Why is Church Cliquey? Part 6

It was the end of 2018 and over the course of about a week, I had several different experiences that left me feeling like I didn’t exist—not really, not in a way that other people could touch or feel or see.

First, I went on a camping trip with people that I knew through facebook (as you do) and during the trip one member of the group grabbed me in a way that made me feel like an object. It wasn’t sexual. It was matter-of-fact.

Second, I got my hair cut and felt like the stylist didn’t actually register my presence. At one point, she snipped my neck and didn’t say anything except to briefly dab at the spot. At the time, I couldn’t believe it had actually happened.

Third, I went to a community arts event and a man took my seat when I left the table to get more coffee. He ate the food I had left on my plate and I was left to sit on the outside of the group, staring at his back.

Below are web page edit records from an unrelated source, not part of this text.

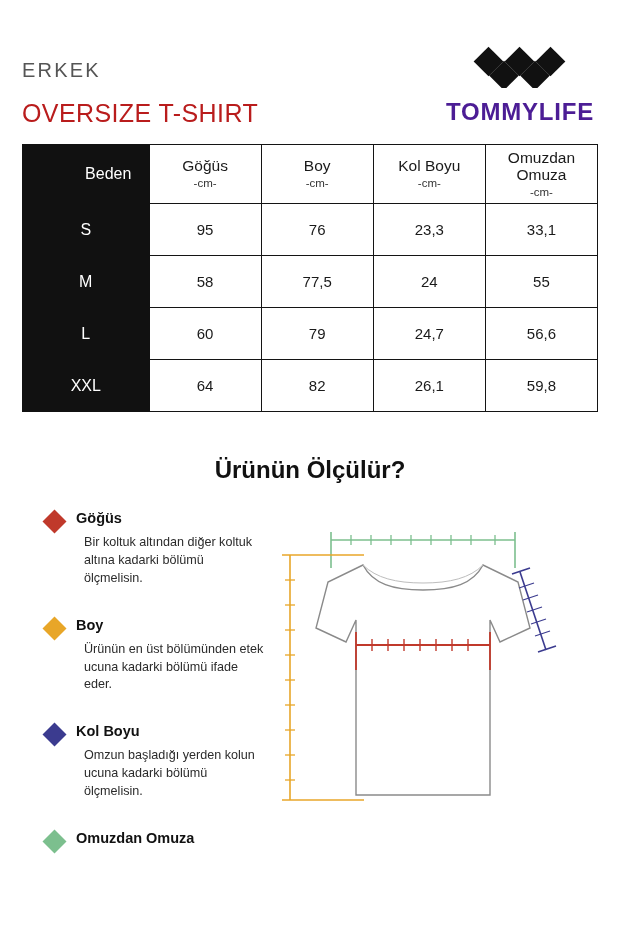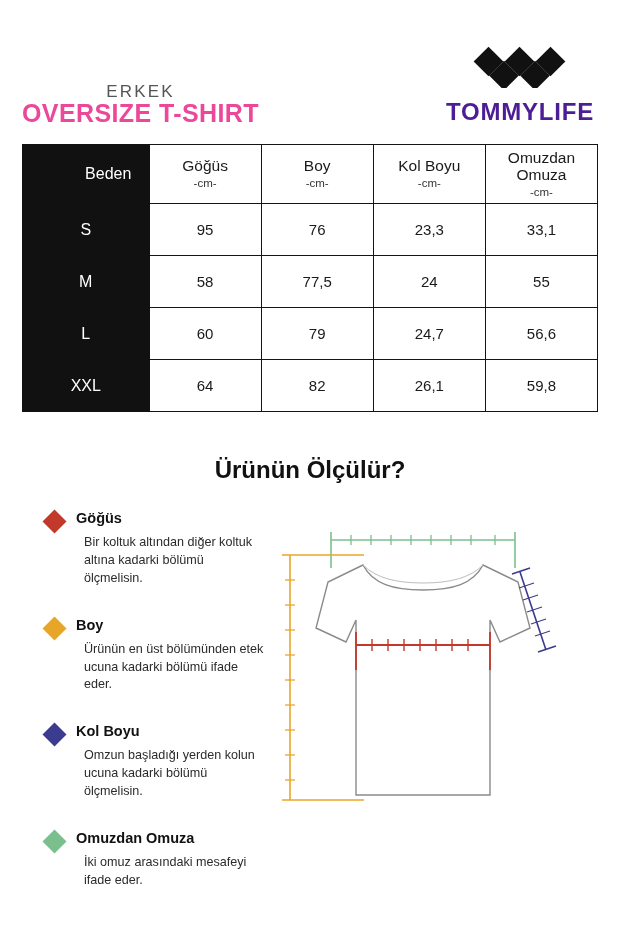"ERKEK" .eyebrow { font-size: 17px -> 20px; margin-bottom: 1px -> 21px; text-align: center -> none }
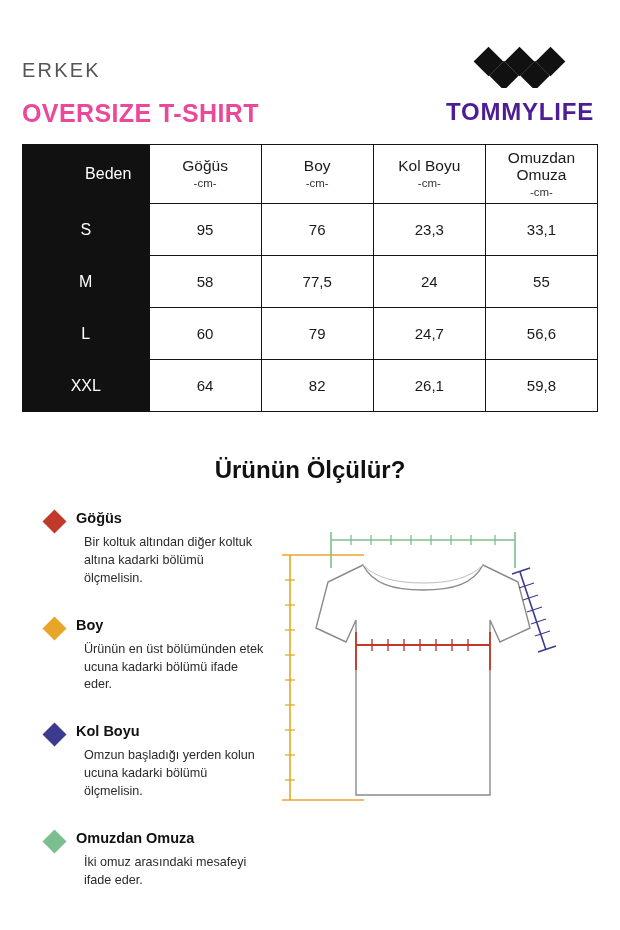"OVERSIZE T-SHIRT" .main-title { color: #ec4899 -> #b91c1c; font-weight: bold -> normal }
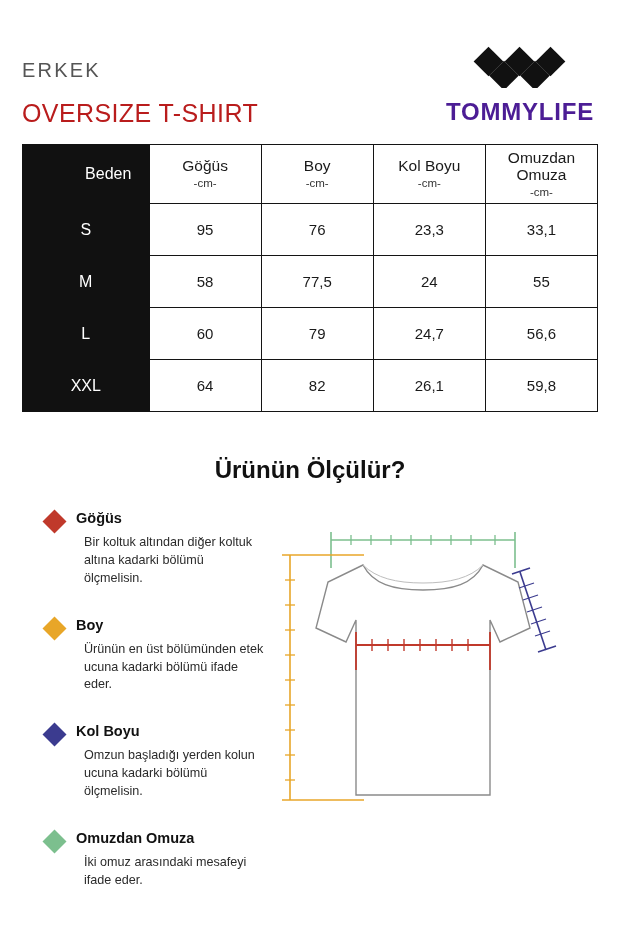"İki omuz arasındaki mesafeyi ifade" p { html: <p>İki omuz arasındaki mesafeyi ifade eder.</p> -> none }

With the accumulation of these events, I could feel something building inside of me, pushing me to the edge of myself.

I thought about what I would say to the man who grabbed me. I took a picture of the tiny scab on my neck. I took a picture of my empty plate, once half-filled with buckwheat pancakes and a huge helping of Nutella, because Nutella is proof that God loves us and wants us to be happy.

I wondered if I should have said something in the moment: to the stylist, when she accidentally snipped my skin. To the man who took my seat and ate my food. To the man who grabbed me so suddenly, so unexpectedly that I froze.

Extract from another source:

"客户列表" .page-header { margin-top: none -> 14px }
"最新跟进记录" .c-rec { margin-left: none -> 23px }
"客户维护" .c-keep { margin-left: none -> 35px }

I know I should have said something, but that doesn’t seem to mean anything in the moment.

I felt angry and also guilty for not speaking up, for not taking up more space. I needed to know, needed to figure out a way to take up more space so people wouldn’t treat me like I’m invisible.

Take a self defense class? Learn public speaking? Scream and yell at people who get in my personal space? Say, “Fuck this,” and only go places and spend time with people who actually see me?

But deep down I felt the futility of trying to make myself more visible, more alive to those around me.

In the first incident, I couldn’t help but wonder if this man would have treated me the same way if I were white, if I were “popular,” if he could see himself dating me.

At the core of it, I felt that he didn’t “see” me—that because I could do nothing for him and he wanted nothing from me, I basically didn’t exist, not fully.

But it went deeper than that. Yes, I had gone on this camping trip with no real expectations, but this was a group of people who all seemed to feel like they had finally found home in each other—a space of belonging and connection.

And instead of belonging, I got something else entirely.

And this is how I wound up crying uncontrollably at the end of the new Nicole Kidman movie, not because of the bleak ending but because I thought, “If I don’t feel safe with this group, I will never feel safe anywhere.”

There would never a place for me. A single moment of unwanted touch could disrupt this fantasy of community, love, friendship.

I knew I wanted to confront him about what happened, but I wasn’t sure how he might respond. For many reasons, I thought that he might not take it well and I had no real way of knowing.

So I did something I wouldn’t normally do, and I told someone else instead. I reached out to another person who went on the same camping trip and described what happened without going into detail.

He listened and offered emotional support. When I confessed that I felt like this meant I would never feel safe anywhere, he told me, “There absolutely should be a space for you. And it’s a failing that there’s not.”

I cried—loud audible sobs, not silent tears or anything contained like that. It felt healing and destroying, wonderful and terrible at the same time. I had been intellectualizing what happened and speaking in reasonable, rational terms about trauma and the ways in which people hurt us without ever intending to. I had been talking about it like it had happened to someone else, to their body, not mine. And all the pain just came rushing back—the pain of being unseen, of not belonging, of wanting and hoping for something that doesn’t even seem possible anymore.

Later, he added someone else who had been on the same trip to the chat for support and I felt like they were both on my side, that they were for me.

There was a moment when I had the thought, “How does anyone survive without the unconditional love and support of a group of people? How do people make it through a single day without this?”

I’ve been trying to write about this moment for like, at least a month, trying to capture how it felt to hear someone tell me that there is space for me and to feel loved and supported on the level of community.

I’ve struggled with writing this because I want to know and believe that the moment was real—I don’t want to lose it. I want to tell a different story about love and belonging in my life. I want things to be different. I want to have the hope that things can be different. I don’t want this experience to just fade away into memory, but that has mean reliving the good and the bad—the pain of feeling unseen and invisible and the incredible gift of being seen.

I feel grateful. I feel happy to be here.